The Four Noble Truths, the Four Right Efforts, the Four Bases of Spiritual Power, the Five Faculties, the Five Powers, the Seven Factors of Enlightenment, and the Noble Eightfold Path — these contents all pertain to the cultivation process before and after attaining the path of insight (darśana-mārga). The Greater and Lesser Vehicles are largely similar in this regard, with analogous cultivation processes. Without the steeping in these processes, if a fruit were to suddenly appear, enabling one to become a sage, this fruit would be extremely unreliable. Fruits and conclusions can be plagiarized; all knowledge and views can be memorized — one can recite them by reading a few more books, or imagine them.
However, these processes cannot be plagiarized by anyone. They are necessary experiences for every individual who attains the path of insight and realizes the fruit. Each person's process may differ slightly due to their karmic roots from past lives. Those who realized the fruit in past lives may traverse these processes very quickly in this life, but others are not so; all must practice and realize them one by one, passing through each barrier. The same applies to the stages of attainment in the Greater Vehicle. Once these processes are fully experienced, one's body and mind undergo transformation, and at the moment of realizing the fruit, one enjoys immense liberation and merit.
For those who have not undergone these processes, the fruit they obtain is like flowers in the sky — pleasing to behold but of no practical value, devoid of the merit and benefit of liberation. It is like a plastic fruit — fine for display but unable to satisfy hunger.

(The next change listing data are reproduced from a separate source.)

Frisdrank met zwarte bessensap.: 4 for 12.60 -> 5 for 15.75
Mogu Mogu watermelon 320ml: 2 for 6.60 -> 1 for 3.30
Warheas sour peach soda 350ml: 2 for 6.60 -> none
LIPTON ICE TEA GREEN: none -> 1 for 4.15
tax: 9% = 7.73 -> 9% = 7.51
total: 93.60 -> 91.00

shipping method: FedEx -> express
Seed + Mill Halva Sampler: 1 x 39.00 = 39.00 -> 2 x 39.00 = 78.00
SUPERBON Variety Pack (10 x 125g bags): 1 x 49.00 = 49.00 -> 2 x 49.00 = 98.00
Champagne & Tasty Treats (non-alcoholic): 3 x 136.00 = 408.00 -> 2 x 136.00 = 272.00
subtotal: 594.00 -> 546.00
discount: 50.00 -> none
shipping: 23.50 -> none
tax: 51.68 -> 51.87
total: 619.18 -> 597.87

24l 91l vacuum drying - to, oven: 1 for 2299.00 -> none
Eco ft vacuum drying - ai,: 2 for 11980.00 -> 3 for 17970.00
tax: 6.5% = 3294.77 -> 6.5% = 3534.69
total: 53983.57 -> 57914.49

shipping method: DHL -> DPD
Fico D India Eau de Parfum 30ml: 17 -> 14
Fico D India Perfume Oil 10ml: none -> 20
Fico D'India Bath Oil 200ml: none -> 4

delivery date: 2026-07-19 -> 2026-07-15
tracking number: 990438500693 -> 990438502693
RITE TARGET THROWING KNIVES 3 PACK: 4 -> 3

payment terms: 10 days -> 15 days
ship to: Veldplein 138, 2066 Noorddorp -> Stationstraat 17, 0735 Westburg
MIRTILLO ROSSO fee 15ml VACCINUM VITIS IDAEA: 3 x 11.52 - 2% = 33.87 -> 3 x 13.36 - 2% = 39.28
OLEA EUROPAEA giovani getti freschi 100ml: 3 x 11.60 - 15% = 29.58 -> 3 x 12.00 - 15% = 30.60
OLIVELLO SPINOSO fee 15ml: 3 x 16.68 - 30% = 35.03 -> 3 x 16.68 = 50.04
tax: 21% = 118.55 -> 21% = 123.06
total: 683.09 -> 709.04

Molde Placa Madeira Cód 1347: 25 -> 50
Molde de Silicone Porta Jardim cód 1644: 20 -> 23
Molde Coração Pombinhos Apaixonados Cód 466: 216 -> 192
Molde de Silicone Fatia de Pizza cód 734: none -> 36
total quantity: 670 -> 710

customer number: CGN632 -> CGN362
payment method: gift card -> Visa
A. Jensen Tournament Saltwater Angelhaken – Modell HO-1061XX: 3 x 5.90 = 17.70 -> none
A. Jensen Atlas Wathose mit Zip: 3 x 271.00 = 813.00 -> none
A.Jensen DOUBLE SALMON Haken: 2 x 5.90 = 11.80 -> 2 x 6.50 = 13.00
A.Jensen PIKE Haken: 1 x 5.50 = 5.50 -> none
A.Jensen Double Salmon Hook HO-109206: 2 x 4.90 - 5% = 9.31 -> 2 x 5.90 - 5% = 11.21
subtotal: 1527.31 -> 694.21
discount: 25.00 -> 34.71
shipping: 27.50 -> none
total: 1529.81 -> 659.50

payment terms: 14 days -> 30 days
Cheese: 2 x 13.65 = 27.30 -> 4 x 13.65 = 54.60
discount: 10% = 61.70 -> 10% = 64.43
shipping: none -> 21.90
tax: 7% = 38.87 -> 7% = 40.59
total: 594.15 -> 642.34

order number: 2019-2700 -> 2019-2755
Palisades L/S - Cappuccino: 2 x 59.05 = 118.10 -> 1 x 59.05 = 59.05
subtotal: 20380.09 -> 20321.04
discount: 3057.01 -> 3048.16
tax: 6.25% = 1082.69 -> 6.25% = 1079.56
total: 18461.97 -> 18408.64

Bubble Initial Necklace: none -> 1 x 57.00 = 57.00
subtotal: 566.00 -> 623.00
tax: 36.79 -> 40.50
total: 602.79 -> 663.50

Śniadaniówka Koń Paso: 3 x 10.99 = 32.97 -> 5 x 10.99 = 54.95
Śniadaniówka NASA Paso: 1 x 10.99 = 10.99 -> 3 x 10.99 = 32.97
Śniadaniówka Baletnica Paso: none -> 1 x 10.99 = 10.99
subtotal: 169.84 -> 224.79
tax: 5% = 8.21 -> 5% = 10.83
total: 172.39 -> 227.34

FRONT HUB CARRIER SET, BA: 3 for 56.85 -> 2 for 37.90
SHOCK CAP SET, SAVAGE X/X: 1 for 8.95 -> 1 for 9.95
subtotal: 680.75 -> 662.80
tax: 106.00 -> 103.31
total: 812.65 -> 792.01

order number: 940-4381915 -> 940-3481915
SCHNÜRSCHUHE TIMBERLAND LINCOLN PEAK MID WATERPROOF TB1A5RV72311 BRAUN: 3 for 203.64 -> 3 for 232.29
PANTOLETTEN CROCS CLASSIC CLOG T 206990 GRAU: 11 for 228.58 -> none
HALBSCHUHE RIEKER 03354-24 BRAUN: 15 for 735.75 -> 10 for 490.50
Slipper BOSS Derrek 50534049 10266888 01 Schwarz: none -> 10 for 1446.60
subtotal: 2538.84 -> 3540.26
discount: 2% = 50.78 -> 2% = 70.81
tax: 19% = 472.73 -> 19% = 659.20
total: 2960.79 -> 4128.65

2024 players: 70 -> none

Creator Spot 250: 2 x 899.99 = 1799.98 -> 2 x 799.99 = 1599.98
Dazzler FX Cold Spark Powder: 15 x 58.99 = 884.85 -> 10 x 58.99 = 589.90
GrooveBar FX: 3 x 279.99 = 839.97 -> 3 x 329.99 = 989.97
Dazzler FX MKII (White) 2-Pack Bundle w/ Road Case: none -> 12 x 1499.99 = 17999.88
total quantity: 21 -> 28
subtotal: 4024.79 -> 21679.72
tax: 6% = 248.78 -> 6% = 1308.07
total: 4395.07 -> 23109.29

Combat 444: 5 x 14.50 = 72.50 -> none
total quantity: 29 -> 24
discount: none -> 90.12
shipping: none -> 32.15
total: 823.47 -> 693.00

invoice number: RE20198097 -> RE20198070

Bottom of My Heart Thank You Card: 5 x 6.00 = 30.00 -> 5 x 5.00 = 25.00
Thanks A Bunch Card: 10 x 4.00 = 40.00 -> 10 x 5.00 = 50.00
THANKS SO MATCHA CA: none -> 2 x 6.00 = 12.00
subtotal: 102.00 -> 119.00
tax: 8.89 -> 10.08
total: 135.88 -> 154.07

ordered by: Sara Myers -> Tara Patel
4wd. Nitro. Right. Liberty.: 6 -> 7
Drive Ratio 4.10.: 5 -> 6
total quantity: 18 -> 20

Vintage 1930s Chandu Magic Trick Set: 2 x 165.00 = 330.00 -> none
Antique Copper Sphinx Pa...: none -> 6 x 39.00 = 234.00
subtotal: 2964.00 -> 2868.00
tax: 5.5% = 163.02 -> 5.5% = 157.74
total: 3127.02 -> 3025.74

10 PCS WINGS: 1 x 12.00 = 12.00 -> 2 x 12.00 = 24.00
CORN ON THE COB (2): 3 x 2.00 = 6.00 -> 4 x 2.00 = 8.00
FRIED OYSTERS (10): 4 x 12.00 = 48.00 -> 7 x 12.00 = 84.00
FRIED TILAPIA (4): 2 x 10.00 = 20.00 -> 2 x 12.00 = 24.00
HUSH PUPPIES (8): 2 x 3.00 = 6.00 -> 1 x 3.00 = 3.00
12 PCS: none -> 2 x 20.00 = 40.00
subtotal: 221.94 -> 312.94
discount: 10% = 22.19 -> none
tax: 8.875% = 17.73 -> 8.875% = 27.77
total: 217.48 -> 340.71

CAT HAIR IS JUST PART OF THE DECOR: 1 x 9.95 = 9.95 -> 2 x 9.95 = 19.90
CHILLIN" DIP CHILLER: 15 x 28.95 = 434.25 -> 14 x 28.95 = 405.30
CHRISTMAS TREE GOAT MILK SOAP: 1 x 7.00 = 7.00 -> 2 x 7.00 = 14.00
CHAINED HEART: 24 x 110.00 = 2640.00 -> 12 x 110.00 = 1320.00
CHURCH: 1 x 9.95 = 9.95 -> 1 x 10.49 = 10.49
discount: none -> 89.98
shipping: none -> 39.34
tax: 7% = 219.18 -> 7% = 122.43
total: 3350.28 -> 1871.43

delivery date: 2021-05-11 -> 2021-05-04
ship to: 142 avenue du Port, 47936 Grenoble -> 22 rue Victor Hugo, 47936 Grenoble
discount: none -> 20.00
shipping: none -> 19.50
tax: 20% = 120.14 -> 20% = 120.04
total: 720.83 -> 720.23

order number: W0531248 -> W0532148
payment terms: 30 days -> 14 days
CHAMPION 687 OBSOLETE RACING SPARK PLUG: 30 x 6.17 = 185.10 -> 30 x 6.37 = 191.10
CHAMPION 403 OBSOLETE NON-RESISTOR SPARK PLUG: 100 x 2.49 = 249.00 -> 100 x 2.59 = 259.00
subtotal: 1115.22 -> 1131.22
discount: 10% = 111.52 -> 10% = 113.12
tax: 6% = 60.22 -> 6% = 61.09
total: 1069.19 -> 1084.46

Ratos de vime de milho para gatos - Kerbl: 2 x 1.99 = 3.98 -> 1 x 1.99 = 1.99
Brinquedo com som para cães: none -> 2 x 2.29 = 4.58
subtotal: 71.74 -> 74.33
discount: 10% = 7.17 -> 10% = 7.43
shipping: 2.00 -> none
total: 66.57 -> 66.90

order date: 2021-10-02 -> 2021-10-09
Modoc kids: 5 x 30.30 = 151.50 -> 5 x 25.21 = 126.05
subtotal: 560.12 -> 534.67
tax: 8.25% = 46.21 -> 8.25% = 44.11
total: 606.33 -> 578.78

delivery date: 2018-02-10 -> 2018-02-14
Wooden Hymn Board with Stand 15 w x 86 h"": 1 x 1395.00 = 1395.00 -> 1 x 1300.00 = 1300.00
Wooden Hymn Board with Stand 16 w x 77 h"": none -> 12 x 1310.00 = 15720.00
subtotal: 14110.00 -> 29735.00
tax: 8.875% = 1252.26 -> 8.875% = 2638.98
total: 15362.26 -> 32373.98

So-called genuine practice refers precisely to the cultivation contents of the Thirty-seven Aids to Enlightenment (Bodhipakkhiyādhammā) of the Greater and Lesser Vehicles. To depart from these concrete and specific cultivation contents is not genuine practice. Any cultivation that has only conclusions without the process is not genuine practice. Merely studying theory is not genuine practice. One may study the theories of Bodhisattvas at various stages (bhūmis), but even understanding those principles still falls short of actual realization by the distance of one or two immeasurable eons (asamkhyeya-kalpas). To study theories that belong to one or two immeasurable eons from now, and then consider oneself to have mastered them, to believe one is already a sage — thinking the path ahead need not be walked, the actual cultivation processes need not be experienced or practiced — such cultivation is like an illusion, a bubble, a shadow. It yields only empty flowers and bears a hollow fruit.